Du groupe Mars initiateur de cette entreprise de déconstruction à un James Chance et son funk blanc heurté jusqu’à DNA groupe autant influencé par le blues cubiste que par l’atonalité d’un Anton Webern, nos Lézards infusent et régurgitent un jazz de film noir propre à styliser l’atmosphère du New-York de cette époque. Le tout sous l’appellation syncrétique Jazz Punk, interfécondité de l’esprit du rock et de la liberté du jazz.

John Lurie, saxophoniste alto et son frère Evan Lurie aux claviers sont à l’origine du projet. Entourés du guitariste Arto Lindsay dissident du groupe susnommé DNA, du batteur Anton Fier (qui transfugera vers le rock indépendant avec les Feelies) et du bassiste Steve Piccolo, ils déroulent un tapis de 13 titres d’une cérébralité captivante.

Réunissant sous le même toit l’exigence d’un au-delà de la modernité calée sur une tenue maîtrisée, ils parviennent à enrouler autour de leur musique la parfaite expression d’un classicisme transcendé.

  • À commencer par la première composition Incident On South Street et son swing de boogie blafard qui rejette toute idée de renoncement. Le saxophone alto en guise de faisceaux lumineux des phares d’une voiture dans la nuit sur des crissements de guitare en guise de froissement de carrosserie. L’intention est posée, ce jazz esthète donne le ton d’une nouvelle génération. La Knitting Factory n’est plus très loin.

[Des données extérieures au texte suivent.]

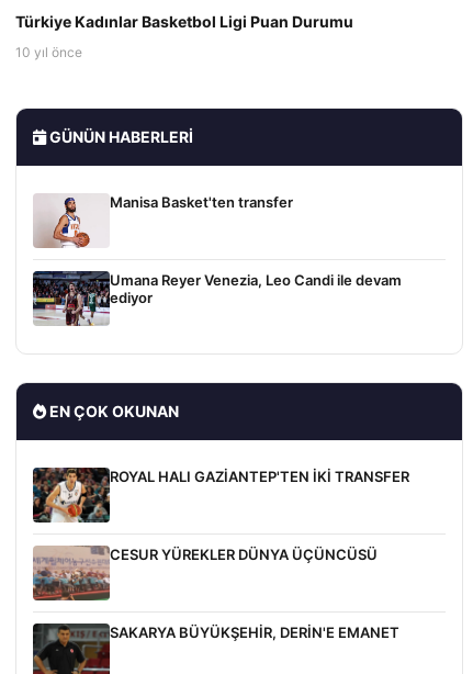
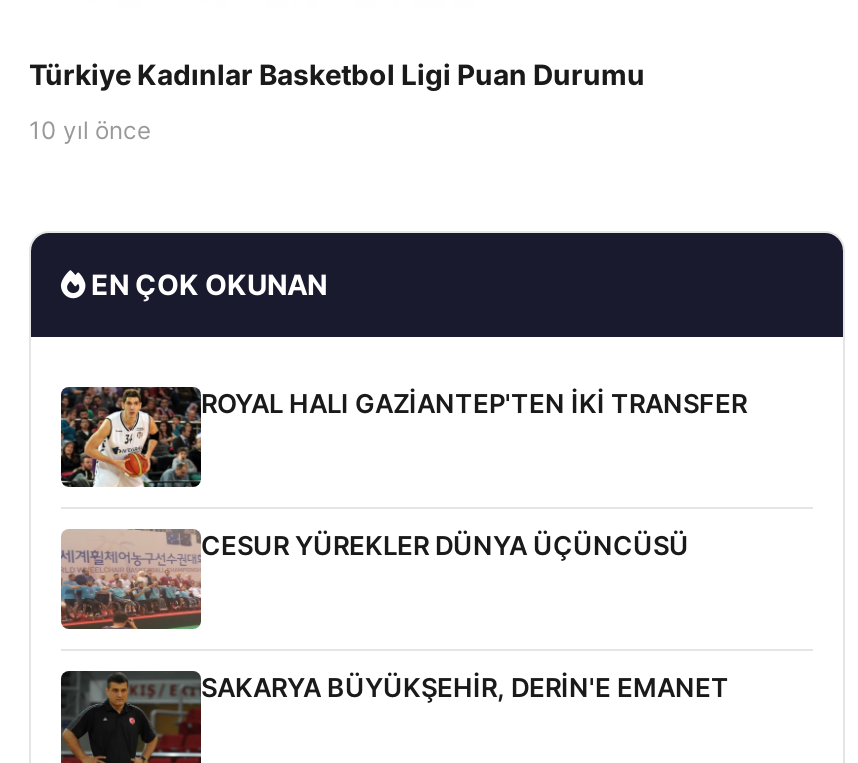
[46,128,193,146] GÜNÜN HABERLERI -> none
[33,193,293,248] [image] | Manisa Basket'ten transfer -> none
[32,270,402,327] [image] | Umana Reyer Venezia, Leo Candi ile devam | ediyor -> none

  • Au deuxième titre se révèle la filiation, une reprise enlevée entre suavité et lâcher prise du standard Harlem Nocturne. S’ensuit l’injonction Do The Wrong Thing, qui pointe l’ombre du géant Monk. Plus loin, Au Contraire Arto continue de plus belle entre enroulement mélodique appuyé d’une pointe de free.
  • Arrive l’essentiel Well You Needn’t parfaitement raccord, Thelonious est notre maître à tous.
  • La suite confirme de Ballad tendue à Wangling en pièces de puzzle rythmique éparses jusqu’à Epistrophy, seconde référence Monkienne. La suite s’engouffre dans les remous de cet air du temps si particulier que fut cette période charnière.

Entre contretemps et syncope harmonique, sous la direction de la référence des consoles du jazz contemporain Teo Macero (producteur de Miles Davis, Thelonious Monk bien sûr et de tant d’autres), les Lounge Lizards délivrèrent leur litanie en témoignage de cette perpétuelle innovation graver au coeur de l’adn du jazz.

Par la suite, John Lurie sera aussi acteur (entre autres dans Stranger than Paradise, Down By Law, ou encore Paris, Texas),  et composera un bon nombre de musique de  films, pour finalement ne plus se consacrer qu’à la peinture.

Quant à nos Lézards de Salon ils essaimeront et plusieurs changements de personnel étofferont leur discographie d’une petite dizaine d’albums dont le dernier paraîtra en 1998.

#Calisto Dobson

 

Discographie non exhaustive The Lounge Lizards

  • The Lounge Lizards (EG 1981)
  • Fusion (Europa Records 1984)
  • Queen Of All Ears (Strange & Beautiful Music 1998)

Evan Lurie

  • Happy?Here?Now? (Les Disques Du Crépuscule 1985)

Arto Lindsay

  • DNA  Dna On Dna (No More Records 2004)
  • O Corpo Sutil-The Subtle Body (Güt, For life Records 1996)
  • Mundo Civilizado (Güt, For life Records 1997)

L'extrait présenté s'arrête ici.